## Task objective
Work out the number of lines with the word "content" in the material below, then reply with that number only.

## Supplied entries
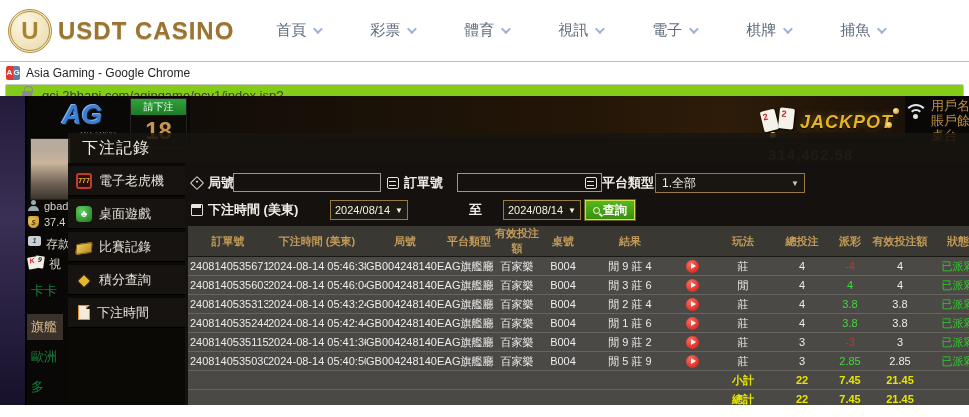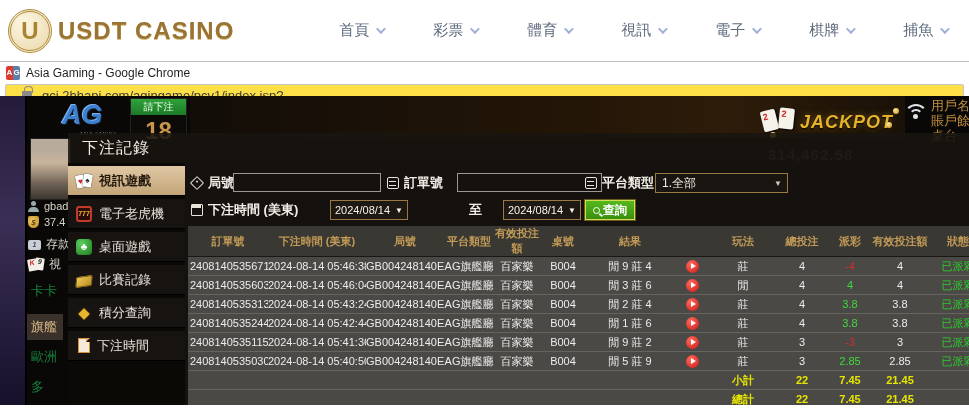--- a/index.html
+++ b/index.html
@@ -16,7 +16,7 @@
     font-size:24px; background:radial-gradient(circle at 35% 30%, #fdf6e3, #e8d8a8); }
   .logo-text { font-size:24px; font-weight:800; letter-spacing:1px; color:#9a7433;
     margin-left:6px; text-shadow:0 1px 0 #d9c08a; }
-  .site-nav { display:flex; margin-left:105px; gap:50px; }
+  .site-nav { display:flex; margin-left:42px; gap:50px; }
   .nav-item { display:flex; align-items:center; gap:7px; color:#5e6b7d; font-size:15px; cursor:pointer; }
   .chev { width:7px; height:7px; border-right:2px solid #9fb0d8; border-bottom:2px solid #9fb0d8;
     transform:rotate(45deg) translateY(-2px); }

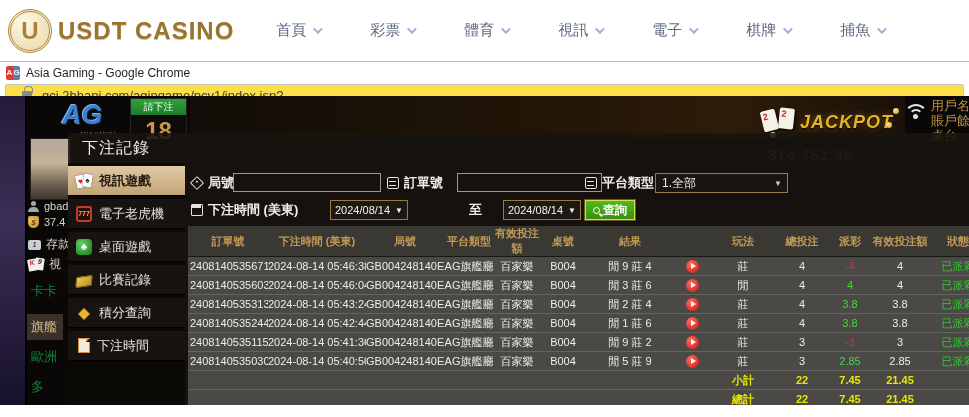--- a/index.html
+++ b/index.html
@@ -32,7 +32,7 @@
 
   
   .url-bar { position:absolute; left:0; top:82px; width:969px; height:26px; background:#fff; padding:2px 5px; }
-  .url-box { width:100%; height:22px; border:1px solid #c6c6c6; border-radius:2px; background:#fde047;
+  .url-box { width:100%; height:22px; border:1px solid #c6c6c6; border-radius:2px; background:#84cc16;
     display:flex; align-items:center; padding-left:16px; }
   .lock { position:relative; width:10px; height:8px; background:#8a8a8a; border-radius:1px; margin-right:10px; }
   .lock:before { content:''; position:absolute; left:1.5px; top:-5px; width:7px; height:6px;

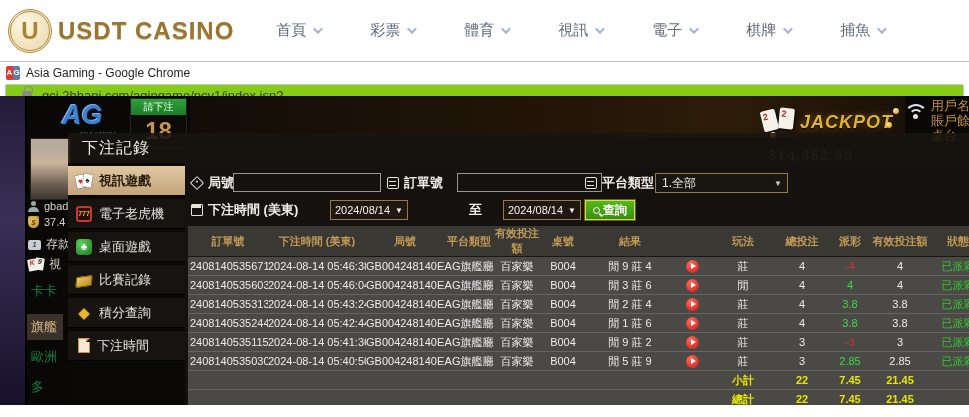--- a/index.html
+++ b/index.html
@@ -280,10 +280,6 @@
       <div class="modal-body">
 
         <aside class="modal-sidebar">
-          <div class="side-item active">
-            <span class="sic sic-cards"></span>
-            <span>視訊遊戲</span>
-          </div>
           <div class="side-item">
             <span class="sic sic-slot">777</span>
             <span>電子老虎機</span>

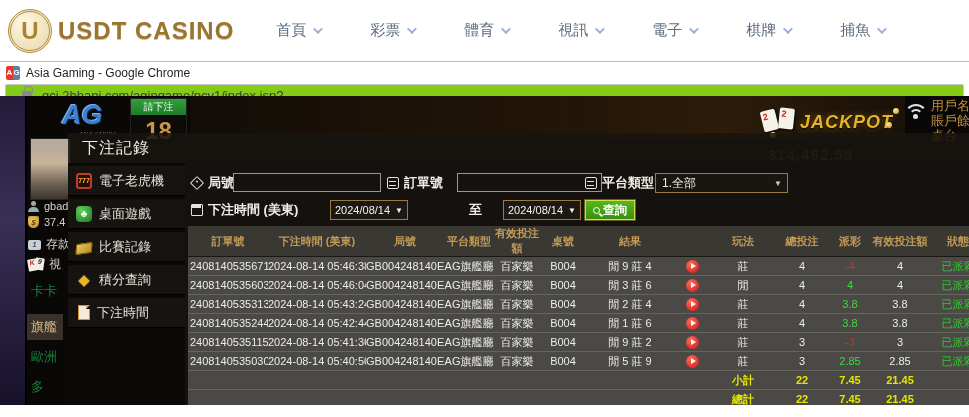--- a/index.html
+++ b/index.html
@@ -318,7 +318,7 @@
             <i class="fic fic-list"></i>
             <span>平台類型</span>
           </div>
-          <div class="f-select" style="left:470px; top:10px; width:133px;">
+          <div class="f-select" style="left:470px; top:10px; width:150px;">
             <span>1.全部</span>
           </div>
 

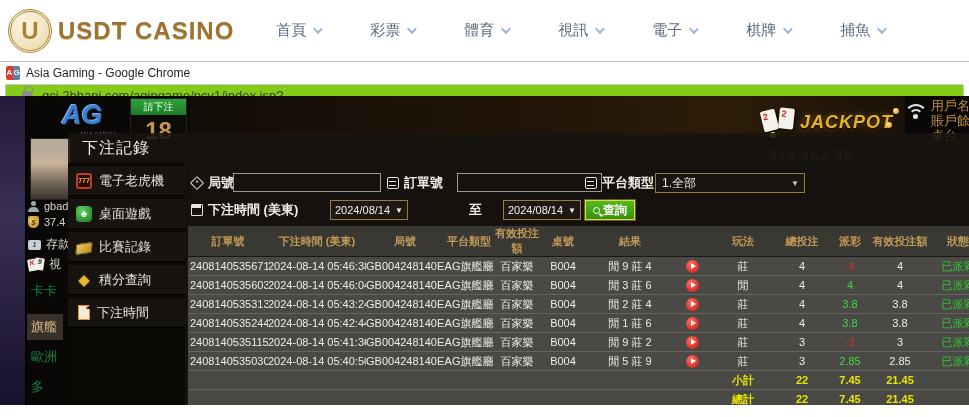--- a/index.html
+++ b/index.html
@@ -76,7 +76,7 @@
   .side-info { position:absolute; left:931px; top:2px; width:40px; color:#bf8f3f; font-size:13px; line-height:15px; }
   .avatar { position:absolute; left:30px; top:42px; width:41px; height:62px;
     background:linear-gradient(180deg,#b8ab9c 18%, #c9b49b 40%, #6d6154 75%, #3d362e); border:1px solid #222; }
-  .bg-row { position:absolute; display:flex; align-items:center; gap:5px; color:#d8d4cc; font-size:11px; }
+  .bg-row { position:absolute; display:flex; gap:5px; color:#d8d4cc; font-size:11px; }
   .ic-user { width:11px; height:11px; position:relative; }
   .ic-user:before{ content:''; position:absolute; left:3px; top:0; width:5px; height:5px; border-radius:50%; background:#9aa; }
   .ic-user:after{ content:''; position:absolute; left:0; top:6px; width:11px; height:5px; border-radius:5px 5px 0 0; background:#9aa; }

## Output for this task
3